***** Data for review *****
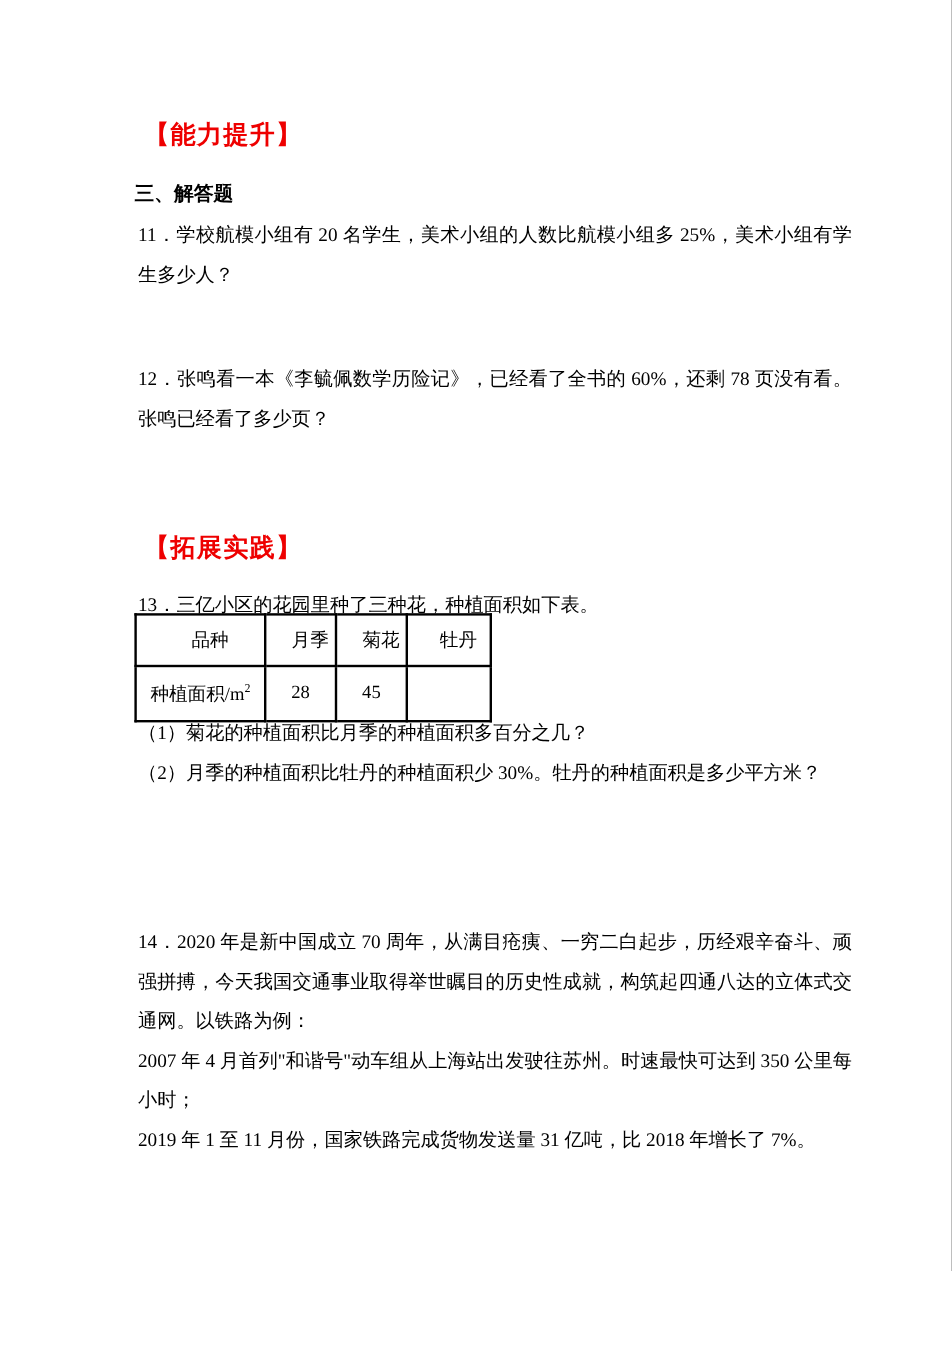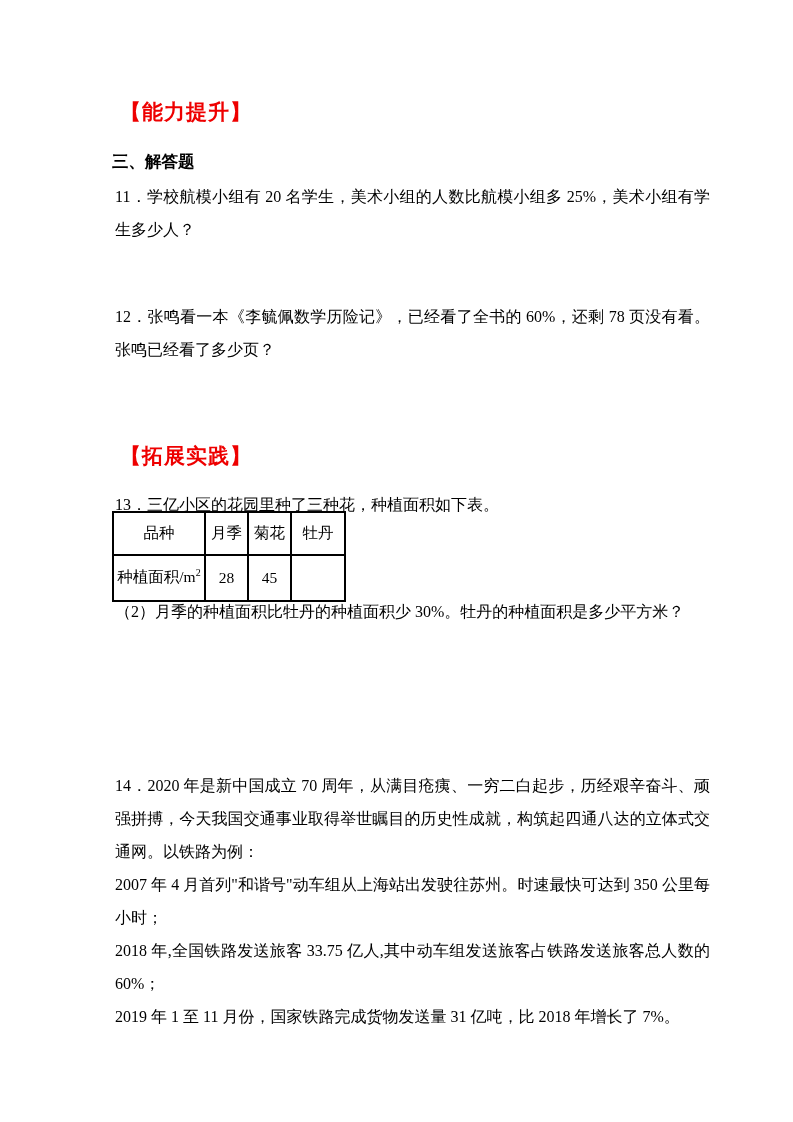--- a/index.html
+++ b/index.html
@@ -60,7 +60,7 @@
     font-weight:normal;
     padding:0;
   }
-  table.flower-table tr:nth-child(1) th { height:41px; }
+  table.flower-table tr:nth-child(1) th { height:41px;padding-left:16px; }
   table.flower-table tr:nth-child(2) td { height:44px; }
   .col-variety { width:90px; }
   .col-yueji  { width:41px; }

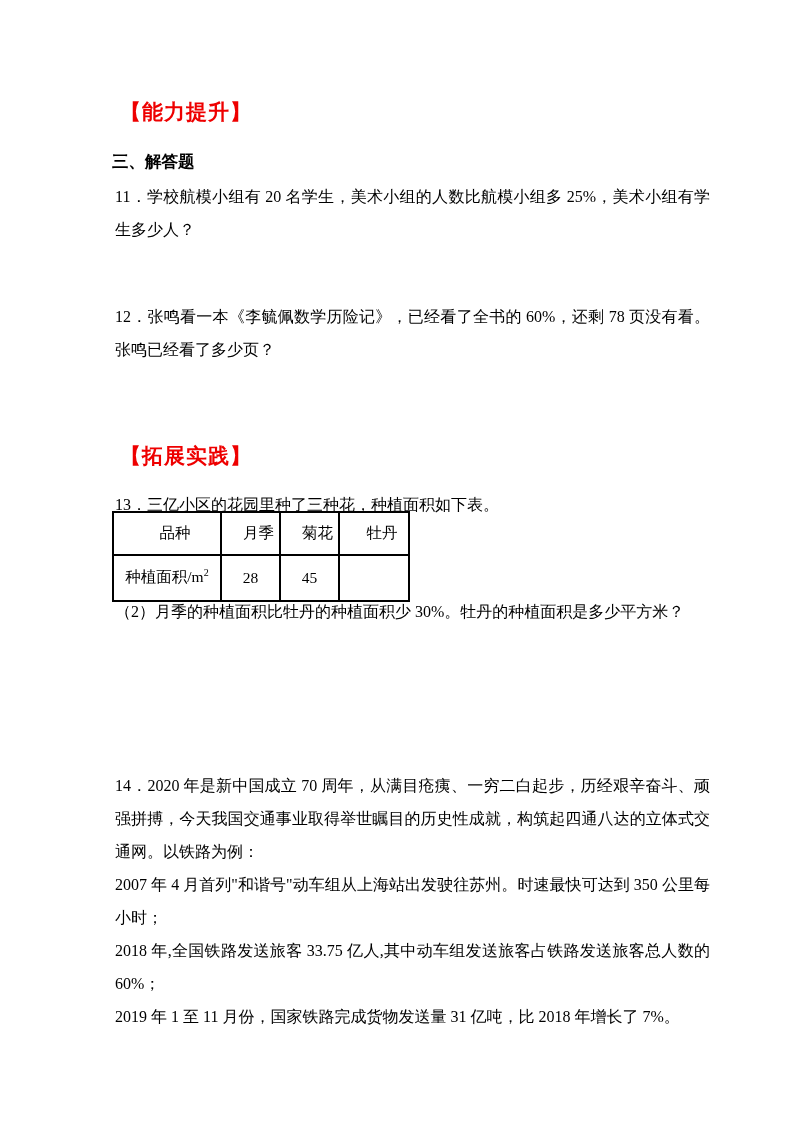--- a/index.html
+++ b/index.html
@@ -103,6 +103,7 @@
     </table>
 
   <div class="subq-block" style="top:595px;">
+    <div>（1）菊花的种植面积比月季的种植面积多百分之几？</div>
     <div>（2）月季的种植面积比牡丹的种植面积少 30%。牡丹的种植面积是多少平方米？</div>
   </div>
 

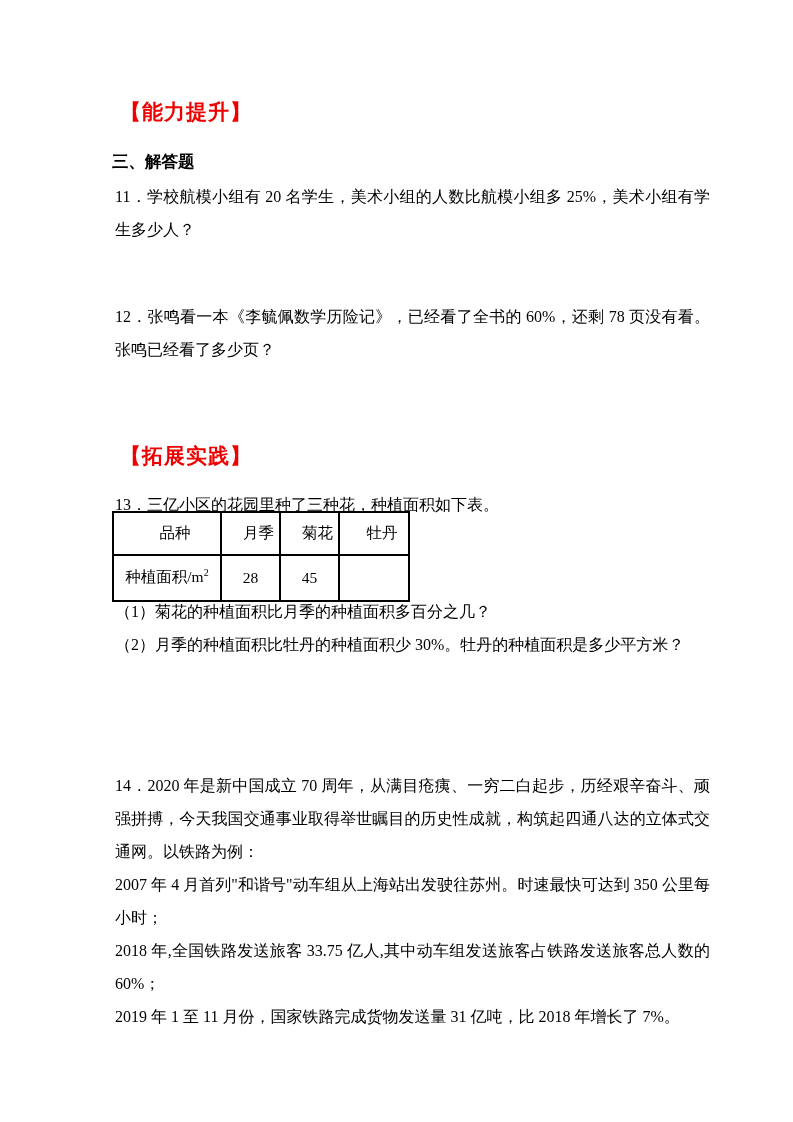--- a/index.html
+++ b/index.html
@@ -110,7 +110,6 @@
   <div class="para q14-block" style="top:754px;">
     <p>14．2020 年是新中国成立 70 周年，从满目疮痍、一穷二白起步，历经艰辛奋斗、顽强拼搏，今天我国交通事业取得举世瞩目的历史性成就，构筑起四通八达的立体式交通网。以铁路为例：</p>
     <p>2007 年 4 月首列"和谐号"动车组从上海站出发驶往苏州。时速最快可达到 350 公里每小时；</p>
-    <p>2018 年,全国铁路发送旅客 33.75 亿人,其中动车组发送旅客占铁路发送旅客总人数的 60%；</p>
     <p>2019 年 1 至 11 月份，国家铁路完成货物发送量 31 亿吨，比 2018 年增长了 7%。</p>
   </div>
*****
What this task involves. Reproduce the material above verbatim; omit every picture.

Finished exercise.
--- a/index.html
+++ b/index.html
@@ -60,7 +60,7 @@
     font-weight:normal;
     padding:0;
   }
-  table.flower-table tr:nth-child(1) th { height:41px; }
+  table.flower-table tr:nth-child(1) th { height:41px;padding-left:16px; }
   table.flower-table tr:nth-child(2) td { height:44px; }
   .col-variety { width:90px; }
   .col-yueji  { width:41px; }

--- a/index.html
+++ b/index.html
@@ -103,6 +103,7 @@
     </table>
 
   <div class="subq-block" style="top:595px;">
+    <div>（1）菊花的种植面积比月季的种植面积多百分之几？</div>
     <div>（2）月季的种植面积比牡丹的种植面积少 30%。牡丹的种植面积是多少平方米？</div>
   </div>
 

--- a/index.html
+++ b/index.html
@@ -110,7 +110,6 @@
   <div class="para q14-block" style="top:754px;">
     <p>14．2020 年是新中国成立 70 周年，从满目疮痍、一穷二白起步，历经艰辛奋斗、顽强拼搏，今天我国交通事业取得举世瞩目的历史性成就，构筑起四通八达的立体式交通网。以铁路为例：</p>
     <p>2007 年 4 月首列"和谐号"动车组从上海站出发驶往苏州。时速最快可达到 350 公里每小时；</p>
-    <p>2018 年,全国铁路发送旅客 33.75 亿人,其中动车组发送旅客占铁路发送旅客总人数的 60%；</p>
     <p>2019 年 1 至 11 月份，国家铁路完成货物发送量 31 亿吨，比 2018 年增长了 7%。</p>
   </div>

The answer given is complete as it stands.